(Edit difference data)
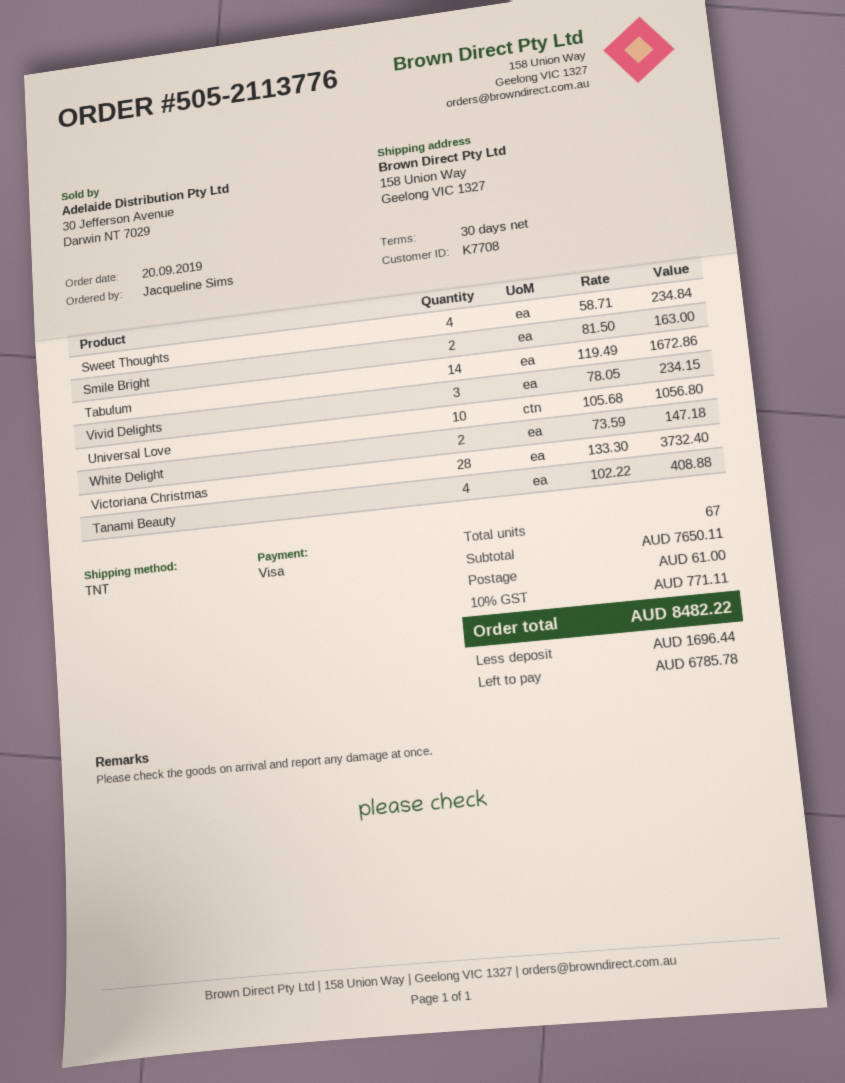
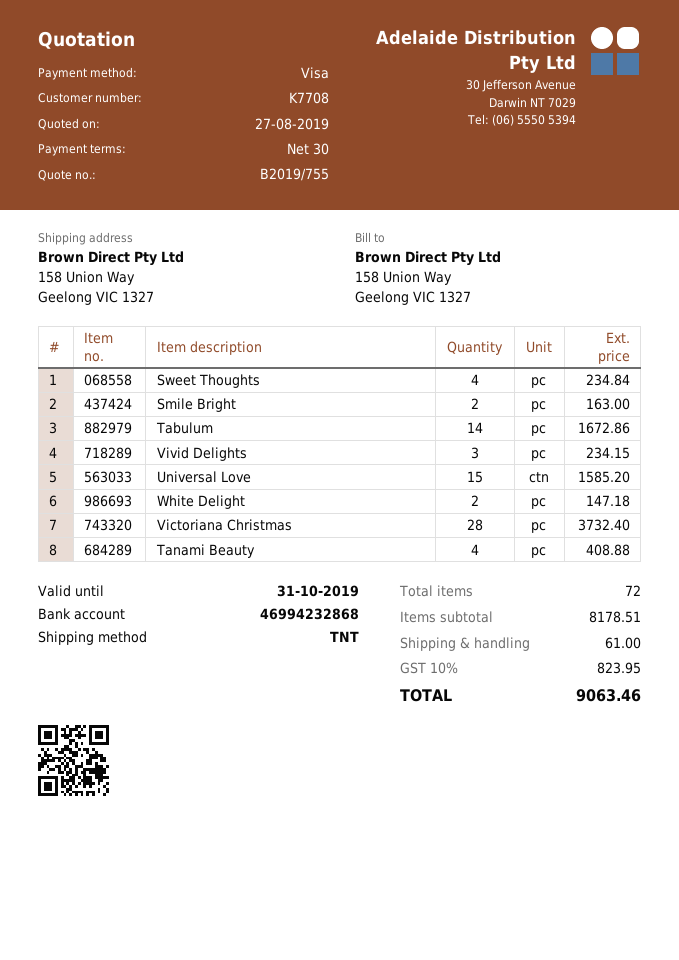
Universal Love: 10 for 1056.80 -> 15 for 1585.20
total quantity: 67 -> 72
subtotal: 7650.11 -> 8178.51
tax: 10% = 771.11 -> 10% = 823.95
total: 8482.22 -> 9063.46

YOUR GOAL -> What is needed is every line of the data above, set down exactly but with the images left out.

YOUR RESPONSE ->
Universal Love: 10 for 1056.80 -> 15 for 1585.20
total quantity: 67 -> 72
subtotal: 7650.11 -> 8178.51
tax: 10% = 771.11 -> 10% = 823.95
total: 8482.22 -> 9063.46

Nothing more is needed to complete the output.